When your family members or friends wants to purchase gifts for your child for birthdays or holidays, you should ask them to give you the money instead so that you can add it to your child’s college savings fund. We had a man who totally wrecked his child’s dream of ever going to college by investing in poorly thought out business plans.  Though the company who claimed they had the ultimate American Dakota rugs on sale was strong in the sense of local business, they were prob not the best investment option for someone to put their entire college tuition into.  Read about it on their Facebook.

Savings Bonds


They are a safe investment. The interest earned on the bonds won’t be lost due to the changes in the market. The interest is tax free when the bonds are used to pay for your child’s education.

Make a budget


You can use online money management program to come up with a budget. This way you will know about your debt-income ratio. You need to cut costs increase your savings.

By setting aside a portion of the money as savings for your child’s education is a very effective method. You should start saving money for your kid today, before its too late.

Top 4 trends that are changing the financial institutions today

The financial institutions are now having a paradign shift due to some trend in the financial industry. The demographic and behavioural changes are creating customers with different expectations. The business operating models are now more customer and product oriented. Here are the major trends.

Regulatory changes


After the financial crisis, the regulatory pressure have hightened the cost of capital. Businesses now have to invest in more capital-intensive businesses. Banks are no longer lending to SMEs and infrastructure. The non-banking financial institutions are offering competitive services to the clients of banks.
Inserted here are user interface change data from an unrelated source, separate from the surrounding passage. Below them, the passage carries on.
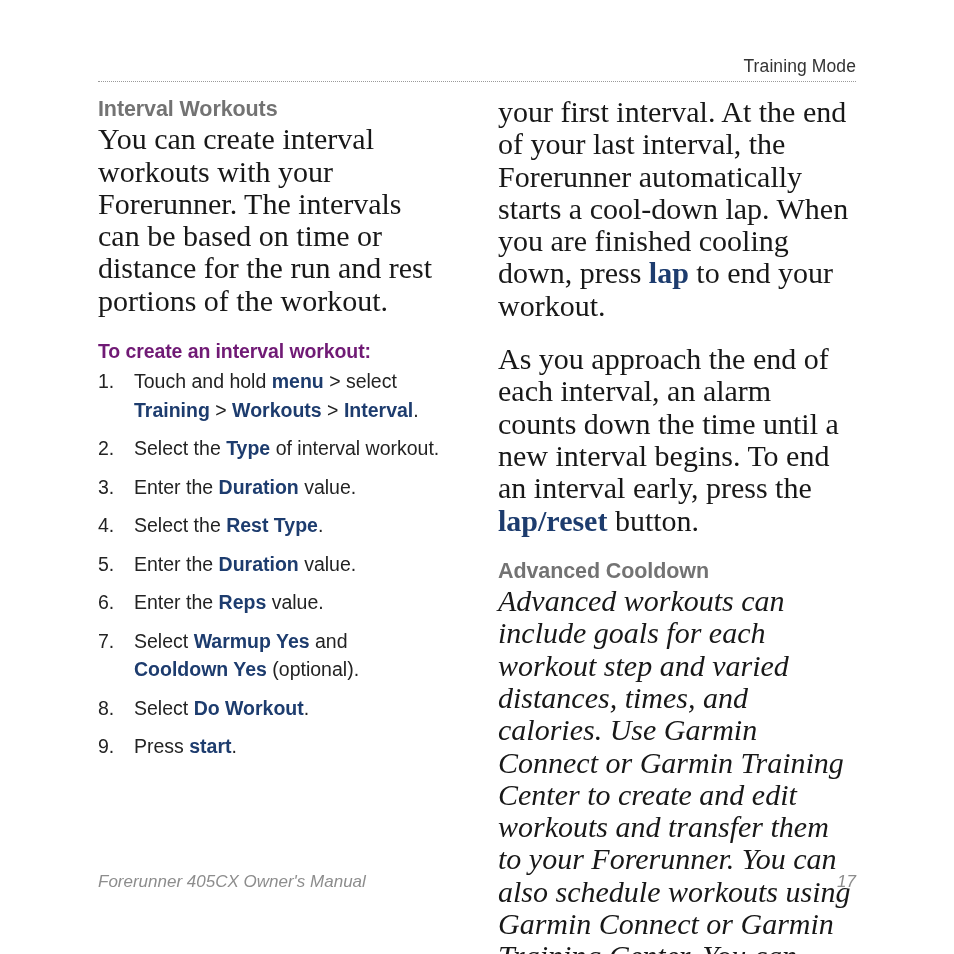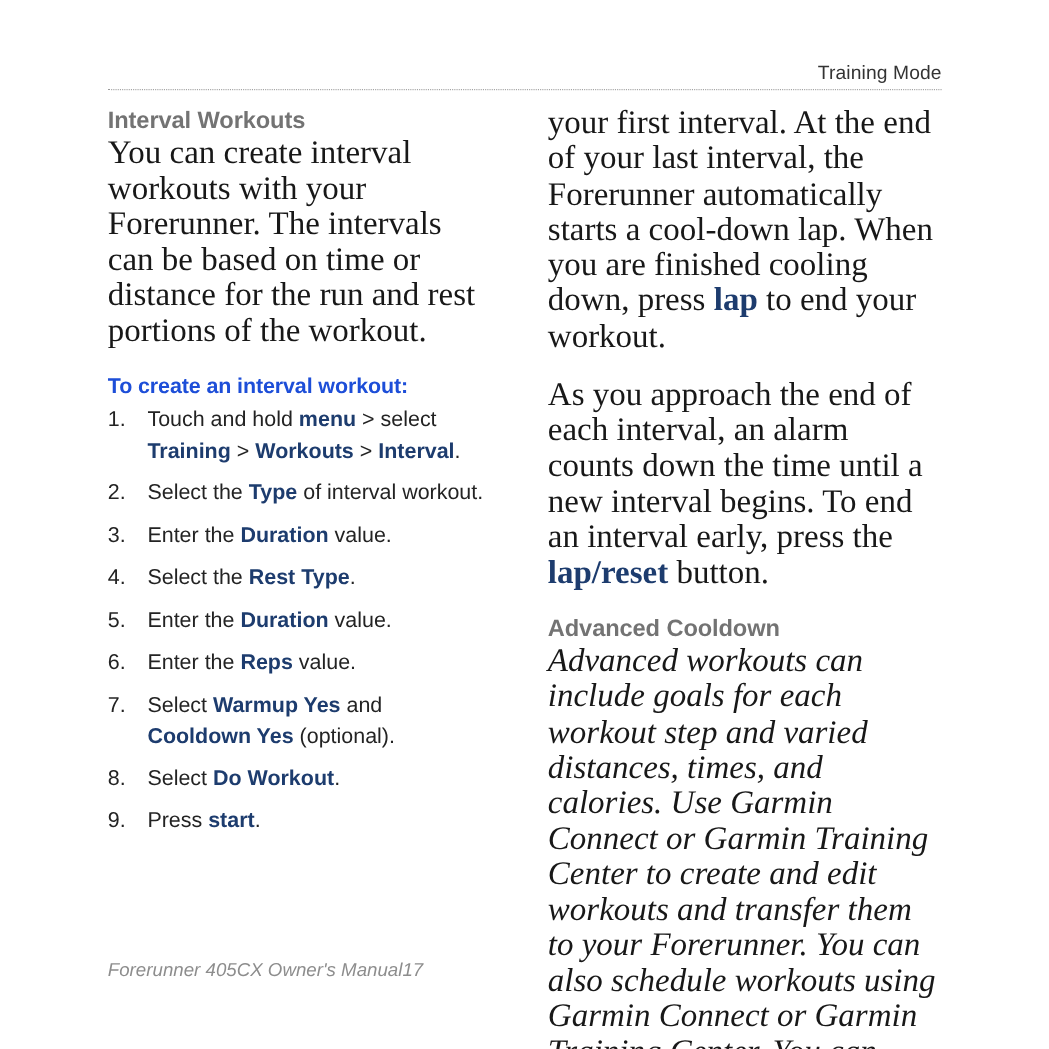--- a/index.html
+++ b/index.html
@@ -77,7 +77,7 @@
     font-family: "Liberation Sans", "DejaVu Sans", sans-serif;
     font-weight: bold;
     font-size: 19.5px;
-    color: #1d4ed8;
+    color: #701a75;
     margin: 22px 0 4px 0;
     line-height: 1.25;
     letter-spacing: -0.1px;

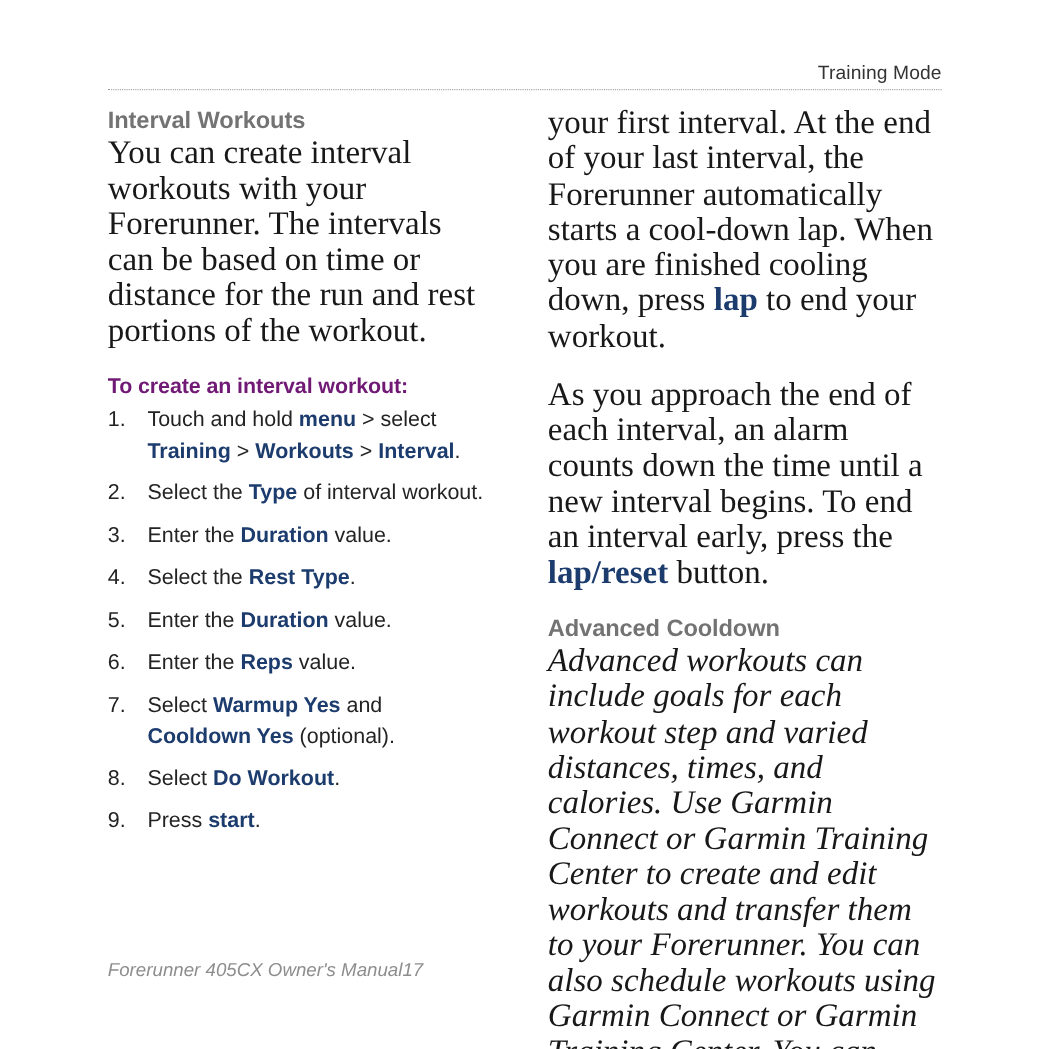--- a/index.html
+++ b/index.html
@@ -125,6 +125,7 @@
     top: 872px;
     width: 758px;
     display: flex;
+    justify-content: space-between;
     align-items: baseline;
     font-family: "Liberation Sans", "DejaVu Sans", sans-serif;
     font-style: italic;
Technological advancements


The technological advancements are changing the financial institutions significantly. It has created new business models and offered access to new markets. Various low cost services are now available. Technology is also changing the way clients are interacting with financial institutions.

Demographic and behavioural changes


The young generation has various expectations about financial organizations. They are now more comfortable using online and social media platforms.

Need for new leaders


With the advancement of technology and strict regulations, you need to have a good leader on your team to guide you with all your investment decisions. A good leader will be able to understand the financial market trend and take effective decisions.

These four trends are reshaping the entire financial instutions. The restrictions, technological advancement, behavioural changes, etc. are driving the financial market today and we should be well aware of it. You should always know about the market trend so that you can act accordingly.

Top 3 ways to invest your retirement money

You need to decide on building up your retirement money. If you are doing government service then you will have a pension fund. There are many private organizations as well that provide their employees with a pension fund. You need to invest your retirement money intelligently so that you get a decent profit from it. Here are three ways to invest your retirement money.



If you leave your money in a bank, there is zero risk involved but you will get a return of only 1% to 2%. Annuity can provide you certainty, but the income becomes low. There are various funds you can invest in that will give you at least 3% return every year. But these funds are a little riskier than the banks as you need to tolerate the stock market fluctuations.

Various types of funds


You can invest your money in government bonds or corporate bonds. These are the least risky ways of investing your money. You will get an income of 2% to 3% every year. It is advisable not to buy one fund. You should invest in multiple funds to lower the risk.



You can invest in properties to get high returns. In such case you need to look into the trends in the property market so that you know when to invest and later sell the property to make profit.  Gary Hathley, owner and operator of RR Remodeling Pros says he uses his money to invest in long term rental properties.  Since he does all the bathroom remodeling in Round Rock on his own, he saves a lot of money.

Whichever option you choose you should weigh your risks. You should understand your financial condition and assess how much risk you may take before deciding how to invest your retirement money.